**Your task**
Nothing in the data may be altered as it is transcribed.

**Material for the task**
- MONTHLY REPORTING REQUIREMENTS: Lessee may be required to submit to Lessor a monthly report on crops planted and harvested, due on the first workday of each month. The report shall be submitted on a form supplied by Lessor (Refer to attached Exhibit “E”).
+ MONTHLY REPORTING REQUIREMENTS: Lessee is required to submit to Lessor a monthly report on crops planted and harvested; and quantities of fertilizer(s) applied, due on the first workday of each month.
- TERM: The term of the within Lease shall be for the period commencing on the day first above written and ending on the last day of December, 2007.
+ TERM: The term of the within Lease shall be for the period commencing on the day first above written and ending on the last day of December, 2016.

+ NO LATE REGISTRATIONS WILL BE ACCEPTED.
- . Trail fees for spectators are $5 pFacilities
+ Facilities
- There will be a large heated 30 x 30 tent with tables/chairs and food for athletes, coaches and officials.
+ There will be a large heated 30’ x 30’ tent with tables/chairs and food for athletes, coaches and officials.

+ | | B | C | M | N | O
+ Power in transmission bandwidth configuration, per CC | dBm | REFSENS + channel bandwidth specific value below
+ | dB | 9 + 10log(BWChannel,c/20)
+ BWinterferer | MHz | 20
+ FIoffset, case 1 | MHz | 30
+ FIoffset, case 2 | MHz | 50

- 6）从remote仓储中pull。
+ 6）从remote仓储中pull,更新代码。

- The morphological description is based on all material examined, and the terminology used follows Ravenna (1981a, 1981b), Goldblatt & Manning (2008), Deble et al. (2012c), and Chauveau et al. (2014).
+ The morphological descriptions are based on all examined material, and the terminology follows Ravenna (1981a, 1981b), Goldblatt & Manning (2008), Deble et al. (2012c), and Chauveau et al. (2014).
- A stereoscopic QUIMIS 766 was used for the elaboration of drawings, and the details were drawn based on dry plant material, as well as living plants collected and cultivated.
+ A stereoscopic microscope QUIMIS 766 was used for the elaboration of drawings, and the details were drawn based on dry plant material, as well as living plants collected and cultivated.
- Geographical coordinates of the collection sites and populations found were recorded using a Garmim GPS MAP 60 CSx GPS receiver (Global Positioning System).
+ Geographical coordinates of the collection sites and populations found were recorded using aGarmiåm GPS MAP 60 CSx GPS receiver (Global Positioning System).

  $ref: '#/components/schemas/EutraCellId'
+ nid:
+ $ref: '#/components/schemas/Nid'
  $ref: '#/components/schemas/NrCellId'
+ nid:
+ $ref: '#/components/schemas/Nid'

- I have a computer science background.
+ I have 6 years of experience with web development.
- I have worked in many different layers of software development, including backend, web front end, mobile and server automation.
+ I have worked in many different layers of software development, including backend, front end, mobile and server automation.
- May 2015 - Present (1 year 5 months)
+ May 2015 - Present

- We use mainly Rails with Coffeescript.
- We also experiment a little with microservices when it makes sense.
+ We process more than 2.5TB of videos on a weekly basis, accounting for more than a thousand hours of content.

**Result**
- MONTHLY REPORTING REQUIREMENTS: Lessee may be required to submit to Lessor a monthly report on crops planted and harvested, due on the first workday of each month. The report shall be submitted on a form supplied by Lessor (Refer to attached Exhibit “E”).
+ MONTHLY REPORTING REQUIREMENTS: Lessee is required to submit to Lessor a monthly report on crops planted and harvested; and quantities of fertilizer(s) applied, due on the first workday of each month.
- TERM: The term of the within Lease shall be for the period commencing on the day first above written and ending on the last day of December, 2007.
+ TERM: The term of the within Lease shall be for the period commencing on the day first above written and ending on the last day of December, 2016.

+ NO LATE REGISTRATIONS WILL BE ACCEPTED.
- . Trail fees for spectators are $5 pFacilities
+ Facilities
- There will be a large heated 30 x 30 tent with tables/chairs and food for athletes, coaches and officials.
+ There will be a large heated 30’ x 30’ tent with tables/chairs and food for athletes, coaches and officials.

+ | | B | C | M | N | O
+ Power in transmission bandwidth configuration, per CC | dBm | REFSENS + channel bandwidth specific value below
+ | dB | 9 + 10log(BWChannel,c/20)
+ BWinterferer | MHz | 20
+ FIoffset, case 1 | MHz | 30
+ FIoffset, case 2 | MHz | 50

- 6）从remote仓储中pull。
+ 6）从remote仓储中pull,更新代码。

- The morphological description is based on all material examined, and the terminology used follows Ravenna (1981a, 1981b), Goldblatt & Manning (2008), Deble et al. (2012c), and Chauveau et al. (2014).
+ The morphological descriptions are based on all examined material, and the terminology follows Ravenna (1981a, 1981b), Goldblatt & Manning (2008), Deble et al. (2012c), and Chauveau et al. (2014).
- A stereoscopic QUIMIS 766 was used for the elaboration of drawings, and the details were drawn based on dry plant material, as well as living plants collected and cultivated.
+ A stereoscopic microscope QUIMIS 766 was used for the elaboration of drawings, and the details were drawn based on dry plant material, as well as living plants collected and cultivated.
- Geographical coordinates of the collection sites and populations found were recorded using a Garmim GPS MAP 60 CSx GPS receiver (Global Positioning System).
+ Geographical coordinates of the collection sites and populations found were recorded using aGarmiåm GPS MAP 60 CSx GPS receiver (Global Positioning System).

  $ref: '#/components/schemas/EutraCellId'
+ nid:
+ $ref: '#/components/schemas/Nid'
  $ref: '#/components/schemas/NrCellId'
+ nid:
+ $ref: '#/components/schemas/Nid'

- I have a computer science background.
+ I have 6 years of experience with web development.
- I have worked in many different layers of software development, including backend, web front end, mobile and server automation.
+ I have worked in many different layers of software development, including backend, front end, mobile and server automation.
- May 2015 - Present (1 year 5 months)
+ May 2015 - Present

- We use mainly Rails with Coffeescript.
- We also experiment a little with microservices when it makes sense.
+ We process more than 2.5TB of videos on a weekly basis, accounting for more than a thousand hours of content.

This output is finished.